##### Input

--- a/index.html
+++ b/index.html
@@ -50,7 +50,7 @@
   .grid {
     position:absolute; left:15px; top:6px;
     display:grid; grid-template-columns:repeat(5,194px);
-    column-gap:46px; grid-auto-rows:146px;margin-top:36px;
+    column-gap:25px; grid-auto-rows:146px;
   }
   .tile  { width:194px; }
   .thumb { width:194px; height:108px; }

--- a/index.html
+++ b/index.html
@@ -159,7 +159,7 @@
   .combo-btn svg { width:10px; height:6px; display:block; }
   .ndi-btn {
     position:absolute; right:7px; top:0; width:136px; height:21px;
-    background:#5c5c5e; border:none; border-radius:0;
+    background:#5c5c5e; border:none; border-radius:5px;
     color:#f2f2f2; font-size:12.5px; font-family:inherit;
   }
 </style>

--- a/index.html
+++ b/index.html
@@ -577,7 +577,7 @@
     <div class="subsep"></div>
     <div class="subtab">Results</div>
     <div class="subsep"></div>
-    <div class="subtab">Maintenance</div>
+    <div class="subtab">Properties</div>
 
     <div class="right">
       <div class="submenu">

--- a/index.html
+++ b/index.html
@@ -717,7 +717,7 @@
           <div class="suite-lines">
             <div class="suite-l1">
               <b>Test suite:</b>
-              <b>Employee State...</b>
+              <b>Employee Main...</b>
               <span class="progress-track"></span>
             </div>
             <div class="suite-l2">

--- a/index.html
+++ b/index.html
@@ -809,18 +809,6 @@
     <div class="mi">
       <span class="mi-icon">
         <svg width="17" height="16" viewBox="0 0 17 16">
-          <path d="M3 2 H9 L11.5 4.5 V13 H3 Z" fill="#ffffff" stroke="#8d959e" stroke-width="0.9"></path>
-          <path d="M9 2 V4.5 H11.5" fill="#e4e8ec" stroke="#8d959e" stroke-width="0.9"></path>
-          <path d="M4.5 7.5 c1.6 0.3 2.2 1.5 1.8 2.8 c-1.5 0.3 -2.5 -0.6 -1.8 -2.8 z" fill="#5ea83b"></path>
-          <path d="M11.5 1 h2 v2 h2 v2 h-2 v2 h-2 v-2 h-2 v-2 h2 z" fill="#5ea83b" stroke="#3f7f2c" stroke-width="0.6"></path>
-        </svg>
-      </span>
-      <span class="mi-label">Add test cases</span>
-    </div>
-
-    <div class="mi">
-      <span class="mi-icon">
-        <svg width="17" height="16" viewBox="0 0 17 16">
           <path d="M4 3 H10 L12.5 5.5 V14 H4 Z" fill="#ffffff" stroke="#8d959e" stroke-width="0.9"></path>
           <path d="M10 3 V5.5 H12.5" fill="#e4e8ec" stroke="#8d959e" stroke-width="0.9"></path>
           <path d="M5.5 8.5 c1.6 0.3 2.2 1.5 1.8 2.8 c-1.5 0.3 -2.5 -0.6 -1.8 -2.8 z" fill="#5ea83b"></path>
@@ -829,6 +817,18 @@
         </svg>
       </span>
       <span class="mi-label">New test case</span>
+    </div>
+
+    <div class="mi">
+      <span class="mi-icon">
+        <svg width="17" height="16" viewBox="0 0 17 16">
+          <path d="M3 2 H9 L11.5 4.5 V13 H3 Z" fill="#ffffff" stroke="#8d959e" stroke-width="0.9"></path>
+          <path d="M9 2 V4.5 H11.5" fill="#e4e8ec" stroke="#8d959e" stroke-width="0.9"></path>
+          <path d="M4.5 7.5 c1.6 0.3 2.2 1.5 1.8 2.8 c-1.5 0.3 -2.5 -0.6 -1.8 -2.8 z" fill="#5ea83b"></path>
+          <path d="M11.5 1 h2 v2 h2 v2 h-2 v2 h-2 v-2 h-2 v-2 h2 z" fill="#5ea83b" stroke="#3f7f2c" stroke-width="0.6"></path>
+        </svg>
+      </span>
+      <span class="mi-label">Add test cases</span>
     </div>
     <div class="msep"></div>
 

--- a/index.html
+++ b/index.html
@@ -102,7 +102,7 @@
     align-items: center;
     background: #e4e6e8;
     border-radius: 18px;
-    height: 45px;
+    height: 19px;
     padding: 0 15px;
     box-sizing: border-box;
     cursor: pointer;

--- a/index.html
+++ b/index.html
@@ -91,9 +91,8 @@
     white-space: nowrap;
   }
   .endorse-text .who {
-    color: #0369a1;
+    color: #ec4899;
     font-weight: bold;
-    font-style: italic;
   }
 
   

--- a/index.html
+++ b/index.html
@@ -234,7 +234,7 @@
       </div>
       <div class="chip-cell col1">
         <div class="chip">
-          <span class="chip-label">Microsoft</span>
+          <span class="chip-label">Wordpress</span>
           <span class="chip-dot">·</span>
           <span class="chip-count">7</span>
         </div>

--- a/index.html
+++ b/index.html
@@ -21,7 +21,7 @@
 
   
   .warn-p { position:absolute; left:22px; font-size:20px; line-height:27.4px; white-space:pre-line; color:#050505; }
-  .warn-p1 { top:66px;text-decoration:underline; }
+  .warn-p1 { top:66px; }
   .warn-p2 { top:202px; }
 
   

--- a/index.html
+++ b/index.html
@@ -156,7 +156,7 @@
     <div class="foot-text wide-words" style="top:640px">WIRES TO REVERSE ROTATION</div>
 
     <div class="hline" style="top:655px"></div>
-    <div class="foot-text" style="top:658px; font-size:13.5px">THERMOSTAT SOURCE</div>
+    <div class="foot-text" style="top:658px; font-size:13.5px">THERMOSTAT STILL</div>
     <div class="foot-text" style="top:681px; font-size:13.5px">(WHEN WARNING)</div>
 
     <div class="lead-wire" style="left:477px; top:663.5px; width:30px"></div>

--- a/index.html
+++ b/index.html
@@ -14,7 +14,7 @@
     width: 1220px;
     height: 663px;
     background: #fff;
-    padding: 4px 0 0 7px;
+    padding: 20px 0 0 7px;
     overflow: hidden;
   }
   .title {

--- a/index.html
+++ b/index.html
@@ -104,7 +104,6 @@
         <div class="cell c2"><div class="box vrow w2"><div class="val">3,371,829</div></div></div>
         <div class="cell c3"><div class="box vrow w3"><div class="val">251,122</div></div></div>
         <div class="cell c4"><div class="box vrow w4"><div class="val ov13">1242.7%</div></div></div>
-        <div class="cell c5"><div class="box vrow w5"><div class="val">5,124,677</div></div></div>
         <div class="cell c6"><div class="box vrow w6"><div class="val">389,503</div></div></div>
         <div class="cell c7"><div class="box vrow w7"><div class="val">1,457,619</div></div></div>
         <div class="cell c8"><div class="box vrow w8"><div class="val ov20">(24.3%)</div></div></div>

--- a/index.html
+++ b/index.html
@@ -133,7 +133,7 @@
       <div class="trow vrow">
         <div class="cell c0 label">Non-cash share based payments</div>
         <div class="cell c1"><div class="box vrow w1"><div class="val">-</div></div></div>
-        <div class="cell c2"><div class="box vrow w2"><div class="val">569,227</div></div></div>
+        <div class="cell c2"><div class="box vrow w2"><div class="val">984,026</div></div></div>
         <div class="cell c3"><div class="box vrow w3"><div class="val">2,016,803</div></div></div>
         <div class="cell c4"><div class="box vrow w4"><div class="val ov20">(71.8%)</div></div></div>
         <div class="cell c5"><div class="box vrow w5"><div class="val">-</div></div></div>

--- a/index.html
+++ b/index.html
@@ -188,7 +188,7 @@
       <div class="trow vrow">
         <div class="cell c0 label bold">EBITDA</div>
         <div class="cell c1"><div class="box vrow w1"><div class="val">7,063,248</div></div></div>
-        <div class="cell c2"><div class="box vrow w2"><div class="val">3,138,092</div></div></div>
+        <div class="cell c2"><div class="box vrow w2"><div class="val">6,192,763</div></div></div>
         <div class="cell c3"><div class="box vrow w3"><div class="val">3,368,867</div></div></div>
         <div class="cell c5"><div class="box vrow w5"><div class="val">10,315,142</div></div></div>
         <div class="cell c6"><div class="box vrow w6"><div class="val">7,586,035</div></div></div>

##########

Task item: Return each line of the records above in which the word "ffffff" occurs.

Task answer:
-          <path d="M3 2 H9 L11.5 4.5 V13 H3 Z" fill="#ffffff" stroke="#8d959e" stroke-width="0.9"></path>
           <path d="M4 3 H10 L12.5 5.5 V14 H4 Z" fill="#ffffff" stroke="#8d959e" stroke-width="0.9"></path>
+          <path d="M3 2 H9 L11.5 4.5 V13 H3 Z" fill="#ffffff" stroke="#8d959e" stroke-width="0.9"></path>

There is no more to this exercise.